HPC Offloading¶
Ryax is able to offload part of a workflow to an High Performance Computing (HPC) cluster. It is especially useful when you need to automate pre and post processing for large simulation. It means that in the same workflow, some actions will run on Ryax Kubernetes cluster and some will run on an external HPC site through SSH.
Requirements¶
Ryax currently only support Slurm as cluster manager.
It requires an SSH access to the frontend node and a shared home directory across nodes to be able to manges Action IO and capture logs.
Ryax is leveraging Singularity (a.k.a Apptainer) to package and run containers on the HPC cluster. Thus, you will need Singularity to be installed on the cluster which can only be done by an administrator.
Python 3 must present on the frontend because it is required to wrap actions when using the custom_script
that run directly on the node and not in Singularity.
Ryax will create a .ryax_cache
folder in your home directory that will contain the container images, the IO, and the working directory of each Run. Make sure that you have enough space on your home (it really depends on your needs).
Be sure that the Runner configuration enables hpcOffloading. In your Ryax installation configuration, the values.yaml
must contain:
runner:
values:
hpcOffloading: true
To sum up the requirements for the HPC cluster are:
Slurm
SSH access to the frontend
Python3 installed on the frontend
Singularity on all nodes
Some room in your home folder
Simple Usage¶
To enable HPC offloading for a Ryax Action, you must add the hpc
add-on to the ryax_metadata.yaml
:
apiVersion: "ryax.tech/v2.0"
kind: Processor
spec:
# ...
addons:
hpc: {}
Then, you will be able to set the HPC offloading parameters when you instantiate your action in a workflow.
Your actions will run just like regular Ryax Actions but using a Singularity containers inside the HPC cluster. Slurm runs the containers in parallel following the parameters of the sbatch header (typically setting number of nodes and number of tasks). As usual, Ryax will provide inputs and retrieve outputs upon execution completion.
Warning
If the custom_script parameter is set the advanced mode is automatically used. Be sur that this parameter is Null to stay in this mode.
Advanced Usage for parallel job¶
If you want you action to run in parallel on multiple node, for example for an MPI application, you will need to define the custom_script
parameter. This script will be injected in the sbatch script and run directly on the fronted node. Action inputs will be available as environment variables and outputs must be exported as environment variable at the end of the script. Also, the Singularity image that was built and deployed for you by Ryax is available in the RYAX_ACTION_IMG
environment variable. The current working directory a temporary folder create for each run.
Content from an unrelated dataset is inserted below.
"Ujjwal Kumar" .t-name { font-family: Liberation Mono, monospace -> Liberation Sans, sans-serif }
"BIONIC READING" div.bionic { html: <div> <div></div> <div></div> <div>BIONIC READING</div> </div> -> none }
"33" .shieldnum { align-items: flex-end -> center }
For example, if you define your action’s inputs/outputs like this in your ryax_metadata.yaml
file:
spec:
inputs:
- help: Number of process to run on
human_name: Number of process
name: nb_process
type: integer
outputs:
- help: Results directory of the tutorial
human_name: Result directory
name: results_dir
type: directory
In this example, the custom_script
can access nb_process
as bash variable and the result_dir
is exported at the end:
set -e # Avoid silent error
set -x # Debug
# Show inputs
echo Number of process: $nb_process
# Generate Hostfile
scontrol show hostnames > ./hostfile
mpirun --hostfile ./hostfile -np $nb_process singularity exec $RYAX_ACTION_IMG
# Export outputs
export results_dir=$PWD
echo Done!
To install MPI inside your Singularity image don’t forget to add dependencies in your ryax_metadata.yaml
file:
spec:
dependencies:
- openmpi
- openssh
The MPI library inside your container must be compatible with the one on the cluster. For more information on why we run MPI this way and the limitation of MPI with Singularity please have a look at the Singularity documentation.
HPC Actions repository¶
You can find examples of HPC enabled Ryax Actions in our public repository: https://gitlab.com/ryax-tech/workflows/hpc-actions.git
Contributions are welcomed!